Change detection outputs:
▬▬▬
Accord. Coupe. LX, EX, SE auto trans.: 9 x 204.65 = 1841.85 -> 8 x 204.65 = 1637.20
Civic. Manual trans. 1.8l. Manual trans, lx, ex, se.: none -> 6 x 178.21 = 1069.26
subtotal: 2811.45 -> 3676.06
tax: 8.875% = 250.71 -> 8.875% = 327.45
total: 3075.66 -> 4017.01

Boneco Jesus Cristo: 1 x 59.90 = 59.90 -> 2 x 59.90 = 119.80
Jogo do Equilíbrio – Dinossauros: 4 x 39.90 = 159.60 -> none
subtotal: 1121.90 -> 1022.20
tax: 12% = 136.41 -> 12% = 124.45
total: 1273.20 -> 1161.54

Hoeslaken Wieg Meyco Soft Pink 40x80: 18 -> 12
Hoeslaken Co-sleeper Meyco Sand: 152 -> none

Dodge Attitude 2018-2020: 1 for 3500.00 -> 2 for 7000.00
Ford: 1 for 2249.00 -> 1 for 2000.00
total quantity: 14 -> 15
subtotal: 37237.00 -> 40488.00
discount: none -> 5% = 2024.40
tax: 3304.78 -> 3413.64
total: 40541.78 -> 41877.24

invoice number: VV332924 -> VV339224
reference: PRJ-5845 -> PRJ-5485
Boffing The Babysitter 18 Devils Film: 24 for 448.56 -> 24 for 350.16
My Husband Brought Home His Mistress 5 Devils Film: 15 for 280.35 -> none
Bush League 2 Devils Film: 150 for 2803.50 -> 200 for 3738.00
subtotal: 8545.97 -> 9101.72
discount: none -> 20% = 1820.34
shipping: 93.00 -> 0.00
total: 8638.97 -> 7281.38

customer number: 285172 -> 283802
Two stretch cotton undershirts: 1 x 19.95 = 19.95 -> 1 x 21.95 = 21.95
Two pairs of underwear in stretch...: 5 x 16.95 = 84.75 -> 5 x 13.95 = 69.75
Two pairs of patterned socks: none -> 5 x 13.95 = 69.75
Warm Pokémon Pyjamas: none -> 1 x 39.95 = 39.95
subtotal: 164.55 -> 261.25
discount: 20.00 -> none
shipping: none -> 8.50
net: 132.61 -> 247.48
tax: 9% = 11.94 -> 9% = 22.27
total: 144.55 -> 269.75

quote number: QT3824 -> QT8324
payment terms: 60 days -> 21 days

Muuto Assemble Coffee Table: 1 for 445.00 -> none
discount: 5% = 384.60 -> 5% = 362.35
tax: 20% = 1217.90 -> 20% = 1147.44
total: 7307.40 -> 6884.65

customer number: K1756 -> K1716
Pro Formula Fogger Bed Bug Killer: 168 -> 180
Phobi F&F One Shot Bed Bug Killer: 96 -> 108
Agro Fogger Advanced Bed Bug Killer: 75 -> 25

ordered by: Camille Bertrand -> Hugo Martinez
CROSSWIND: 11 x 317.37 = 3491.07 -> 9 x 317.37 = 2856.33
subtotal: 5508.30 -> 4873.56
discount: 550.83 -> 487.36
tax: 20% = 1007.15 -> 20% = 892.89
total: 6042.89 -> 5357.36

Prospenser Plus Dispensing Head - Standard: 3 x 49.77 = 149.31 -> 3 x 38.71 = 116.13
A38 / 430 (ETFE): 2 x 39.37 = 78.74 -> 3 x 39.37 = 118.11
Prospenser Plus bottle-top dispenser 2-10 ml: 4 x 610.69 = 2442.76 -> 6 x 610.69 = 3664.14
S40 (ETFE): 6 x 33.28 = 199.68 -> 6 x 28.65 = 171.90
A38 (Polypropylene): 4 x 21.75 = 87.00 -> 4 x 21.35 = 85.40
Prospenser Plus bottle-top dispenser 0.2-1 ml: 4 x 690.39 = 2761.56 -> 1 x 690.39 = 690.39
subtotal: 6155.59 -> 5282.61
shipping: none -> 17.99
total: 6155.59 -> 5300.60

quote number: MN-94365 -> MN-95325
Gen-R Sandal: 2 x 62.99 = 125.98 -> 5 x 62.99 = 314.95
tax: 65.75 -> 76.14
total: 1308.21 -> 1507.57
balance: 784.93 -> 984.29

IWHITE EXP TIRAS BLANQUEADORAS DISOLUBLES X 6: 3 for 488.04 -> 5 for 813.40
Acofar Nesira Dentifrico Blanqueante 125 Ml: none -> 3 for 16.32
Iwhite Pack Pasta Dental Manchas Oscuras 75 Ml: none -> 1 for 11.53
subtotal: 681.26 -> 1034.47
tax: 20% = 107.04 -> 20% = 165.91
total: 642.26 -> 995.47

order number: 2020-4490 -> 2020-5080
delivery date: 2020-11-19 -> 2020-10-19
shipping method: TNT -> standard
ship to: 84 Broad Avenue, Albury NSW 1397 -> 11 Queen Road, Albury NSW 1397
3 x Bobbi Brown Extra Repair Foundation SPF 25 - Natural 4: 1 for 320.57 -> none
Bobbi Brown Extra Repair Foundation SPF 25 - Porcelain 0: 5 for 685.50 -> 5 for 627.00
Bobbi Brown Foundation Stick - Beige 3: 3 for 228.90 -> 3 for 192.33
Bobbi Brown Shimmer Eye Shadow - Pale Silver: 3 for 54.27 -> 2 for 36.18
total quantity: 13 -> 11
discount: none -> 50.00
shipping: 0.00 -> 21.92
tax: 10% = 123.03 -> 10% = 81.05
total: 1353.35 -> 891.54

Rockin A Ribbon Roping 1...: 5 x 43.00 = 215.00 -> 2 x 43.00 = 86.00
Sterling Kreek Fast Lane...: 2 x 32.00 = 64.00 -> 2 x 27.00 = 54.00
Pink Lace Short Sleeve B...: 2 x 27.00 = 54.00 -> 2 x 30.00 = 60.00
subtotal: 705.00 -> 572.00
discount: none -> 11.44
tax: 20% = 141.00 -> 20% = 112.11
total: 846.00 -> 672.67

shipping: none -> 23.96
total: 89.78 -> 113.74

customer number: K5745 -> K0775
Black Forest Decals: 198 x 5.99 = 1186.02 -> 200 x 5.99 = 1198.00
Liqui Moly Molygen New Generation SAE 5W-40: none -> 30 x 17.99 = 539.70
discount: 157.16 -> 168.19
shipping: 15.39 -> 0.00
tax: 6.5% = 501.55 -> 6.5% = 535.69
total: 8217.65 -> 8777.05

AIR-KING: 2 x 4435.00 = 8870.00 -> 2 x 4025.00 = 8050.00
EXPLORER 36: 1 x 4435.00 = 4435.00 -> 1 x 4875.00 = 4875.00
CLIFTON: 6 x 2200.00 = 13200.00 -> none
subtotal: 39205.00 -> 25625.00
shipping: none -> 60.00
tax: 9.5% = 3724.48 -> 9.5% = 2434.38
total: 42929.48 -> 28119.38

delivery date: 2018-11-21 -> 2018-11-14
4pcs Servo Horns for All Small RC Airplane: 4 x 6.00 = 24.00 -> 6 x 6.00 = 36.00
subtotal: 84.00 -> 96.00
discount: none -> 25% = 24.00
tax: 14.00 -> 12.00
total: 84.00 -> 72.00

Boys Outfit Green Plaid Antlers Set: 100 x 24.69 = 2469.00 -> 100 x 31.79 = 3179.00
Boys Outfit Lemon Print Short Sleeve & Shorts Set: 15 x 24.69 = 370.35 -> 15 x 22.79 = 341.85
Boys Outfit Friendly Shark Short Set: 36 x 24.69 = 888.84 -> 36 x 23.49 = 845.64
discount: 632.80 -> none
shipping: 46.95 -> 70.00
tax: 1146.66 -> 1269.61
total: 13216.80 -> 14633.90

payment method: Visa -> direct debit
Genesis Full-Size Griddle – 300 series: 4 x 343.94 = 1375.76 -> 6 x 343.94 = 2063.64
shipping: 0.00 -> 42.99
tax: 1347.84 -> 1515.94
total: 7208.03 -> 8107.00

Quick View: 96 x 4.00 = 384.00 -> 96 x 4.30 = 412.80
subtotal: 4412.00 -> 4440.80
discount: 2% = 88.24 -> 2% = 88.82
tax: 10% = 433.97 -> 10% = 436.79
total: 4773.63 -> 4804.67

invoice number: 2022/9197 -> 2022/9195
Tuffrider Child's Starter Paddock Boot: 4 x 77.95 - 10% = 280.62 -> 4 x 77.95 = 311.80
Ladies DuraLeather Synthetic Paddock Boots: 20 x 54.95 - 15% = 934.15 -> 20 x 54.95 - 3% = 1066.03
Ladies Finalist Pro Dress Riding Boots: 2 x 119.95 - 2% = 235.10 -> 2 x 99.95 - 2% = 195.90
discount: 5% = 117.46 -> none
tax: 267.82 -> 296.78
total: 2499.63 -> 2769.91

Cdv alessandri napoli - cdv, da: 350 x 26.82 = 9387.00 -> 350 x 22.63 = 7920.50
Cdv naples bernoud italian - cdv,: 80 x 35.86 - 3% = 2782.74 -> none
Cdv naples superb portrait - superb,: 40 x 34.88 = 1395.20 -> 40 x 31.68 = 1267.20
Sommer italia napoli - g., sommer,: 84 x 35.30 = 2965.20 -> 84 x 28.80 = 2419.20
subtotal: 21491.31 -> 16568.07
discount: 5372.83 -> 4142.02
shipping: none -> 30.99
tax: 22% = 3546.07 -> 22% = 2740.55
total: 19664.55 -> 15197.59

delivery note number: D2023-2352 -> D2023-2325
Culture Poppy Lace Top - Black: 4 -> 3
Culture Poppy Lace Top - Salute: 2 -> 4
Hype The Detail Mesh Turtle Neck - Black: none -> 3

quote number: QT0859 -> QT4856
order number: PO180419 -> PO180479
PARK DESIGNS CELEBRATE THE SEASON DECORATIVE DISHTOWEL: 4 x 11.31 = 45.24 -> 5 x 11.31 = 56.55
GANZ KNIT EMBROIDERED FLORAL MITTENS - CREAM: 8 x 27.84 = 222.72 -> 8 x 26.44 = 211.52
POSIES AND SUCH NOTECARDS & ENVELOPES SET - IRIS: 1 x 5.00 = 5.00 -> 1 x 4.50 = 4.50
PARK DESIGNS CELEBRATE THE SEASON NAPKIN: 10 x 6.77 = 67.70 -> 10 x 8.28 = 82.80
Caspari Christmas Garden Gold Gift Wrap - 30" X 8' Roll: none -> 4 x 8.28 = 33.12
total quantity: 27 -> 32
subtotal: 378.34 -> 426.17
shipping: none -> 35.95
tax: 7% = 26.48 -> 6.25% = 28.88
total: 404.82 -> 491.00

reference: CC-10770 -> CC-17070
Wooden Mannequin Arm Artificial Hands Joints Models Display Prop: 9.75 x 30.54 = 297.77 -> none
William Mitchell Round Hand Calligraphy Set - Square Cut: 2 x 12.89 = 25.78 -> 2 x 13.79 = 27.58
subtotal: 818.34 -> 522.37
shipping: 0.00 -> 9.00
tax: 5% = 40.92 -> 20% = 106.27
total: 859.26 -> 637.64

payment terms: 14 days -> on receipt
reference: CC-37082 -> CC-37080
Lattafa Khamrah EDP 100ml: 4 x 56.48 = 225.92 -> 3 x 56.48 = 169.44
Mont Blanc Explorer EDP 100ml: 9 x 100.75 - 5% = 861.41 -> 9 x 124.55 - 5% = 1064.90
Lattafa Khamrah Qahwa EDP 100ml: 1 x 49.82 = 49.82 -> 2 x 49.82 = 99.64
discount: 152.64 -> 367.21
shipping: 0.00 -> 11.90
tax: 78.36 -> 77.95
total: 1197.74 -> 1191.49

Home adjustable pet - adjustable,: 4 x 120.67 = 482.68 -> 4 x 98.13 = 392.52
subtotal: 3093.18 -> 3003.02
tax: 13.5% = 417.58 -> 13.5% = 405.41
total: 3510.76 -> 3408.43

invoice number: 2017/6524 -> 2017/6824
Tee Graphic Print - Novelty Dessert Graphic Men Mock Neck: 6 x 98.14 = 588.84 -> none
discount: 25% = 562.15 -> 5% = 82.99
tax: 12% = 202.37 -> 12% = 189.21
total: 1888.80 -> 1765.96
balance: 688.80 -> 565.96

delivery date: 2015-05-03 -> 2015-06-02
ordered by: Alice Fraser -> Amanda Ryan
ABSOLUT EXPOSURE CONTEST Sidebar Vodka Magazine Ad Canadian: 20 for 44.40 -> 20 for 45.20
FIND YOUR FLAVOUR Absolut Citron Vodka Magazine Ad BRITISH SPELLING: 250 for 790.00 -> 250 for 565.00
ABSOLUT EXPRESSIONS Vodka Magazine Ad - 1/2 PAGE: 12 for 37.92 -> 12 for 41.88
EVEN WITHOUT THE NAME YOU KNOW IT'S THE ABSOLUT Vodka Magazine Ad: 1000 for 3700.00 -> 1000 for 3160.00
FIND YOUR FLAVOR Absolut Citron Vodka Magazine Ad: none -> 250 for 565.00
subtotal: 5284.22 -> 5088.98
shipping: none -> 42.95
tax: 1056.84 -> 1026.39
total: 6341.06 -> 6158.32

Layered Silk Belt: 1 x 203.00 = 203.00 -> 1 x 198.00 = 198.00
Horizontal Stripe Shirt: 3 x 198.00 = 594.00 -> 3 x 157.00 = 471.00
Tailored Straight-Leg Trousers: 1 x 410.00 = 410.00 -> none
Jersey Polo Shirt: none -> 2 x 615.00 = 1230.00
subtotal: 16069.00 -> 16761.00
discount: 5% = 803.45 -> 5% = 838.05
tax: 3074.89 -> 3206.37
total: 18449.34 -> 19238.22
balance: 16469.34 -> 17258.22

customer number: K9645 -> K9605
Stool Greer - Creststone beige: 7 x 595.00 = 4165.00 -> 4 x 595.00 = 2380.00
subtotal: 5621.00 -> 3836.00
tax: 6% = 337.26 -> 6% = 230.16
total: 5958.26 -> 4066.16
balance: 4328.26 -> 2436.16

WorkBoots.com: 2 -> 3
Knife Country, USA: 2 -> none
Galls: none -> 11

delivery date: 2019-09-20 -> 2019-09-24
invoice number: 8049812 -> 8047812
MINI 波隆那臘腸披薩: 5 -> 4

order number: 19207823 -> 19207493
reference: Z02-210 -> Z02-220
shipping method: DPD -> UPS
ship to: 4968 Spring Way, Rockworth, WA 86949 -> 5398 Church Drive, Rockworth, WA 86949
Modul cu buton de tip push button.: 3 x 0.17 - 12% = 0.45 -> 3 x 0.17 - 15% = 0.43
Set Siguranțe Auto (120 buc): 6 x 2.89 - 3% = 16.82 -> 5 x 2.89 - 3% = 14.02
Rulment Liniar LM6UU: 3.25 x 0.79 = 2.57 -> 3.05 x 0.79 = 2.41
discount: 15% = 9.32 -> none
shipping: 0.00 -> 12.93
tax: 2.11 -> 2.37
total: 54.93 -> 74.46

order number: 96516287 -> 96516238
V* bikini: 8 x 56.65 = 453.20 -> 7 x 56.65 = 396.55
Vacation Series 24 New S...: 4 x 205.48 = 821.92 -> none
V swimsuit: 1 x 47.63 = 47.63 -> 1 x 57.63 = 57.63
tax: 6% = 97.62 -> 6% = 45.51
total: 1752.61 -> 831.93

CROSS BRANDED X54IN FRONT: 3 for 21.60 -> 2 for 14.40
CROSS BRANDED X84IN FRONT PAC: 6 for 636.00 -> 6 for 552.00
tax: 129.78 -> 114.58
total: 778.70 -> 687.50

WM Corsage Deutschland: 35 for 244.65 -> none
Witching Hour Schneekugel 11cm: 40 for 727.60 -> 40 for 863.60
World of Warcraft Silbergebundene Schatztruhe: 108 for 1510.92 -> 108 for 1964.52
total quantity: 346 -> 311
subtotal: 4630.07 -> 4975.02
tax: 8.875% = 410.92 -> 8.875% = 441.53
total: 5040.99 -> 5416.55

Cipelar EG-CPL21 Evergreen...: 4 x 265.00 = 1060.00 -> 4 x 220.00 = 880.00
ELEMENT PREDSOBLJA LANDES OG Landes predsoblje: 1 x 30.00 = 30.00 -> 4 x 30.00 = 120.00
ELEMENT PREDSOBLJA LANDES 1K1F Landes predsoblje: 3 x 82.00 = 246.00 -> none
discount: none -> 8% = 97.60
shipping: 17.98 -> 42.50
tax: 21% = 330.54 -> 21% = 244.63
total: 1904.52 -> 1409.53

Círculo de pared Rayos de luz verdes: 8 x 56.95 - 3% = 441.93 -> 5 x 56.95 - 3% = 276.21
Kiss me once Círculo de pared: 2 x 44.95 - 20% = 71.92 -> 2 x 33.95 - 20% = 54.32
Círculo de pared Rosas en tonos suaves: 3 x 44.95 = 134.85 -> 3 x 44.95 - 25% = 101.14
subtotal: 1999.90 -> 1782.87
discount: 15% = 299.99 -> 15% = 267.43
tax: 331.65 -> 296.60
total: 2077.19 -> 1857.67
▬▬▬
= Try it =
From the line that has "William Mitchell Round" through the line that has "Mont Blanc Explorer", copy every line exactly as it appears above, and leave out all others.

= Written response =
William Mitchell Round Hand Calligraphy Set - Square Cut: 2 x 12.89 = 25.78 -> 2 x 13.79 = 27.58
subtotal: 818.34 -> 522.37
shipping: 0.00 -> 9.00
tax: 5% = 40.92 -> 20% = 106.27
total: 859.26 -> 637.64

payment terms: 14 days -> on receipt
reference: CC-37082 -> CC-37080
Lattafa Khamrah EDP 100ml: 4 x 56.48 = 225.92 -> 3 x 56.48 = 169.44
Mont Blanc Explorer EDP 100ml: 9 x 100.75 - 5% = 861.41 -> 9 x 124.55 - 5% = 1064.90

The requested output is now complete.